The evening's two premieres took divergent paths yet both ended in satisfying outcomes. Former New York City Ballet soloist and Washington Ballet alumnus Peter Stark whipped up a sweet confection with his premiere, "Under My Skin," set to mid-century big-band and pop standards. The five dancers, in maraschino-pink ruffled skirts for the women and sleek unitards for the men, mixed and matched as pairs, trios and groups. Lively interplay highlighted sex roles, especially a tongue-in-cheek duet for Stark and Austin St. John, which winked at ballet's dramatic pas de deux form.

Bowen McCauley's "It's About Time" chose a more restrained and elegant approach. Using Ottorino Respighi's Suite in G for Strings and Organ was a risk, for the work is large, dense and complex, but she managed her six dancers expertly to convey the forceful grandeur of the piece. They braided themselves in interlocking patterns, circling, spinning or leaping in space-engulfing gusts. The quieter moments -- stillnesses and group formations -- were built like architectural quotations: a pyramid, columns, arabesques and backbend arches. As the curtain closed, the dancers suspended time, their motion cut short only by the music's ending notes.

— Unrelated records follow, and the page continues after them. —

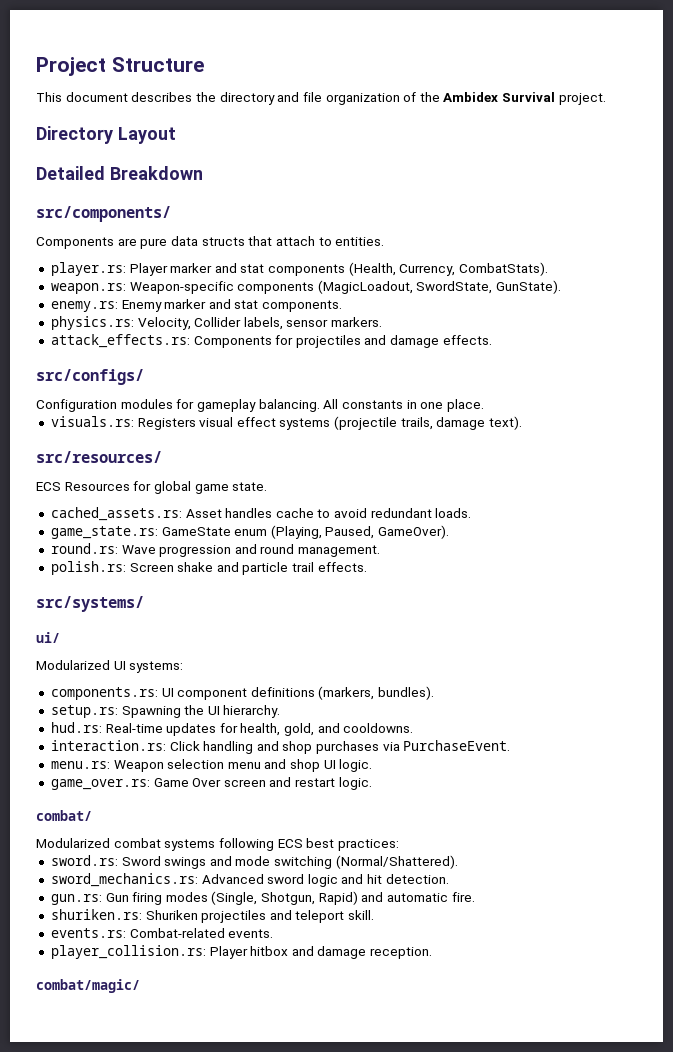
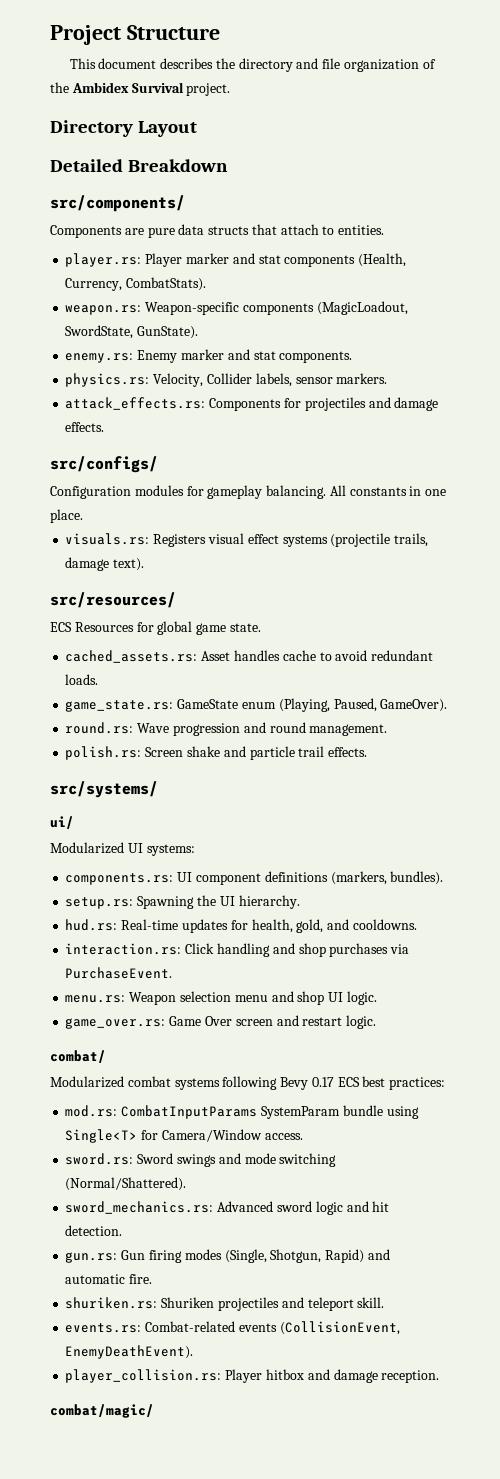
- Modularized combat systems following ECS best practices:
+ Modularized combat systems following Bevy 0.17 ECS best practices:
+ mod.rs: CombatInputParams SystemParam bundle using Single<T> for Camera/Window access.
- events.rs: Combat-related events.
+ events.rs: Combat-related events (CollisionEvent, EnemyDeathEvent).

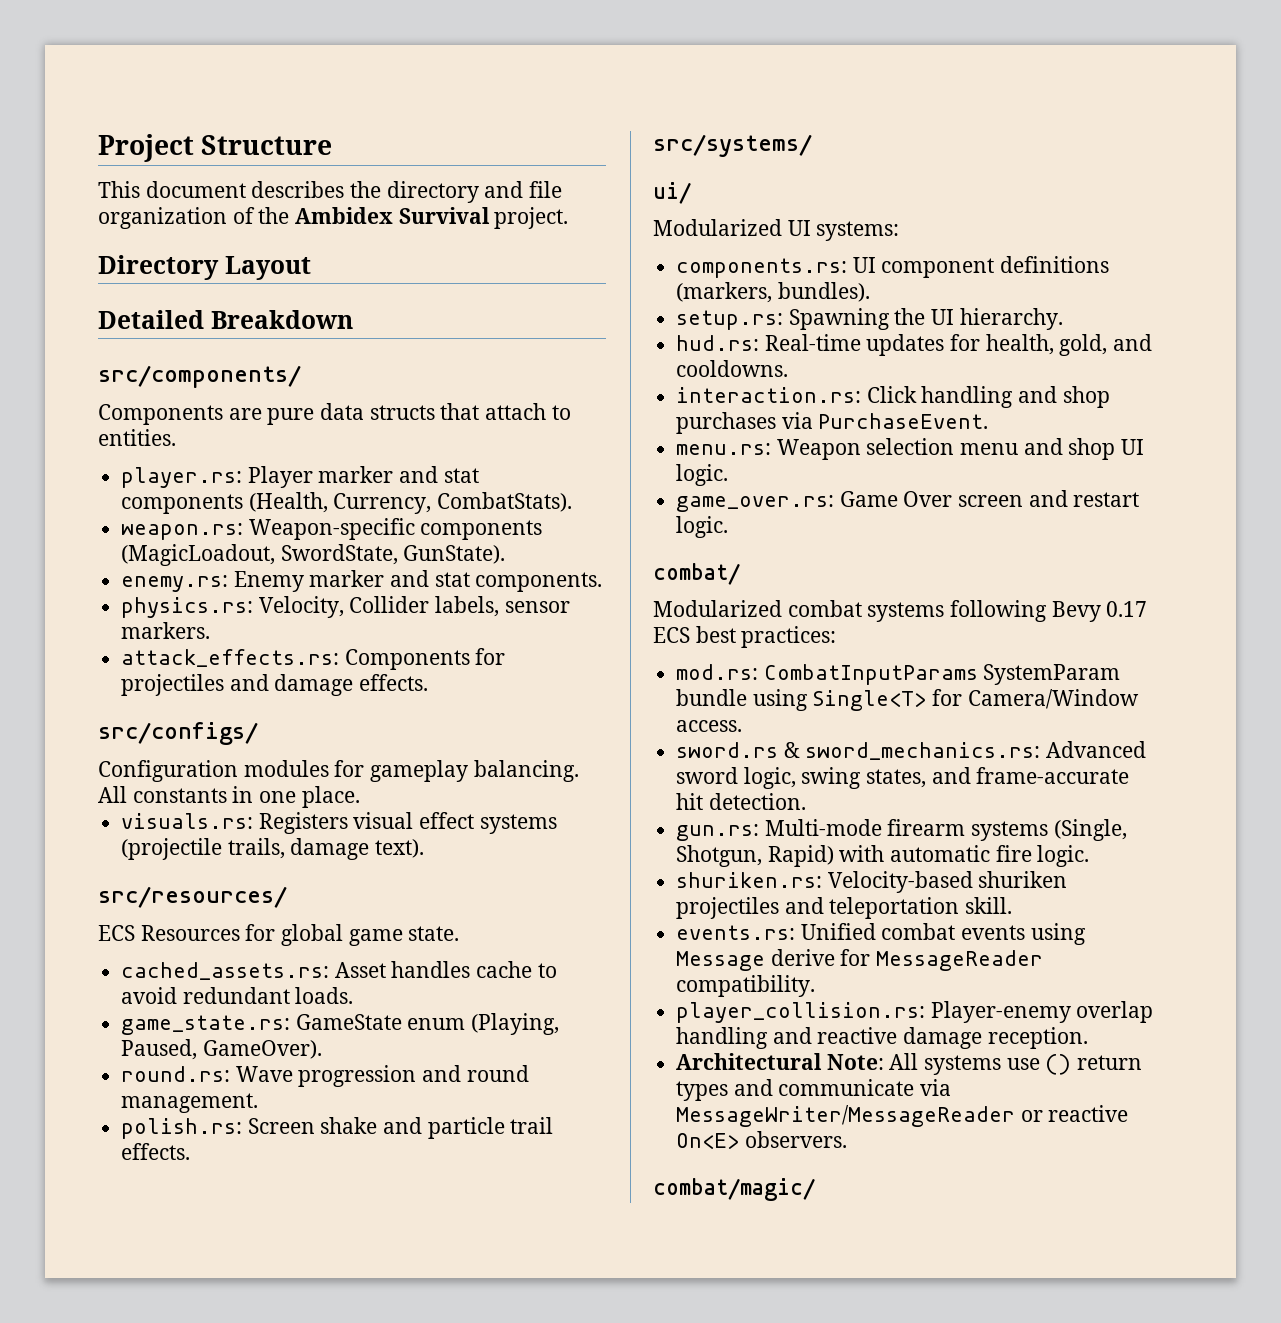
- sword.rs: Sword swings and mode switching (Normal/Shattered).
- sword_mechanics.rs: Advanced sword logic and hit detection.
- gun.rs: Gun firing modes (Single, Shotgun, Rapid) and automatic fire.
+ sword.rs & sword_mechanics.rs: Advanced sword logic, swing states, and frame-accurate hit detection.
+ gun.rs: Multi-mode firearm systems (Single, Shotgun, Rapid) with automatic fire logic.
- shuriken.rs: Shuriken projectiles and teleport skill.
+ shuriken.rs: Velocity-based shuriken projectiles and teleportation skill.
- events.rs: Combat-related events (CollisionEvent, EnemyDeathEvent).
- player_collision.rs: Player hitbox and damage reception.
+ events.rs: Unified combat events using Message derive for MessageReader compatibility.
+ player_collision.rs: Player-enemy overlap handling and reactive damage reception.
+ Architectural Note: All systems use () return types and communicate via MessageWriter/MessageReader or reactive On<E> observers.

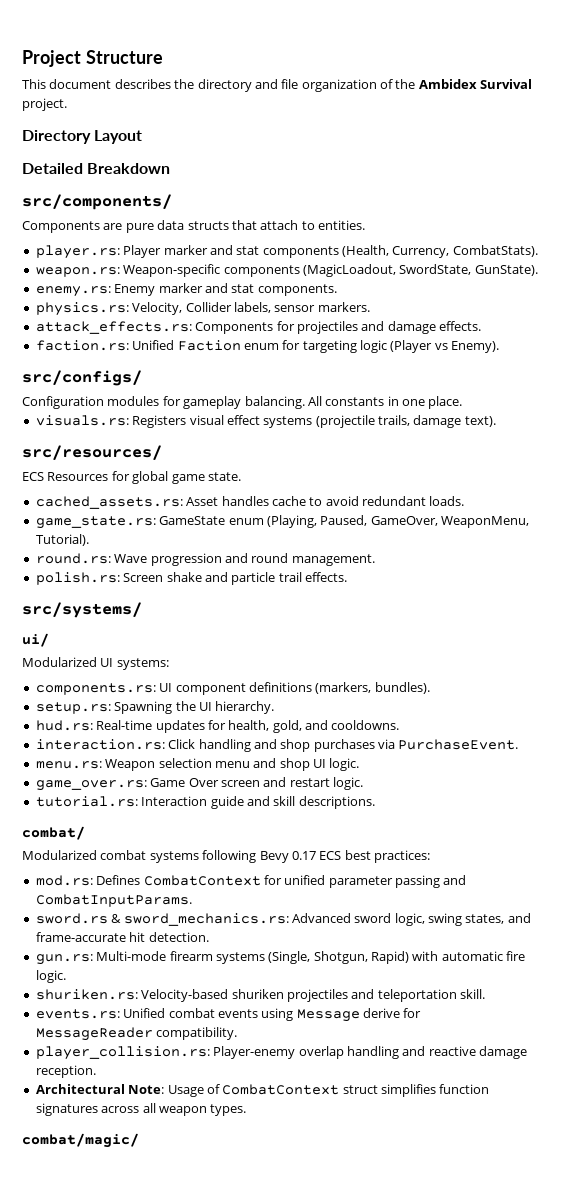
+ faction.rs: Unified Faction enum for targeting logic (Player vs Enemy).
- game_state.rs: GameState enum (Playing, Paused, GameOver).
+ game_state.rs: GameState enum (Playing, Paused, GameOver, WeaponMenu, Tutorial).
+ tutorial.rs: Interaction guide and skill descriptions.
- mod.rs: CombatInputParams SystemParam bundle using Single<T> for Camera/Window access.
+ mod.rs: Defines CombatContext for unified parameter passing and CombatInputParams.
- Architectural Note: All systems use () return types and communicate via MessageWriter/MessageReader or reactive On<E> observers.
+ Architectural Note: Usage of CombatContext struct simplifies function signatures across all weapon types.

"Between Two Worlds," a muscular, psychological study for six, featured Roger Plaut, aformer Joffrey Ballet dancer who maintained his lightness even amid the grounded, earthly pull of the choreography. Live music by pianist Laurie Bunn and soprano Susan Bender accompanied Bowen McCauley in her solo, "Tempered Beauty." To a Franz Schubert lieder, Bowen McCauley's movement choices -- wiggles, scoots, flat-footed turns -- bestowed an unconventional air on the work, which ended with the dancer's uplifting appreciation for the musicians.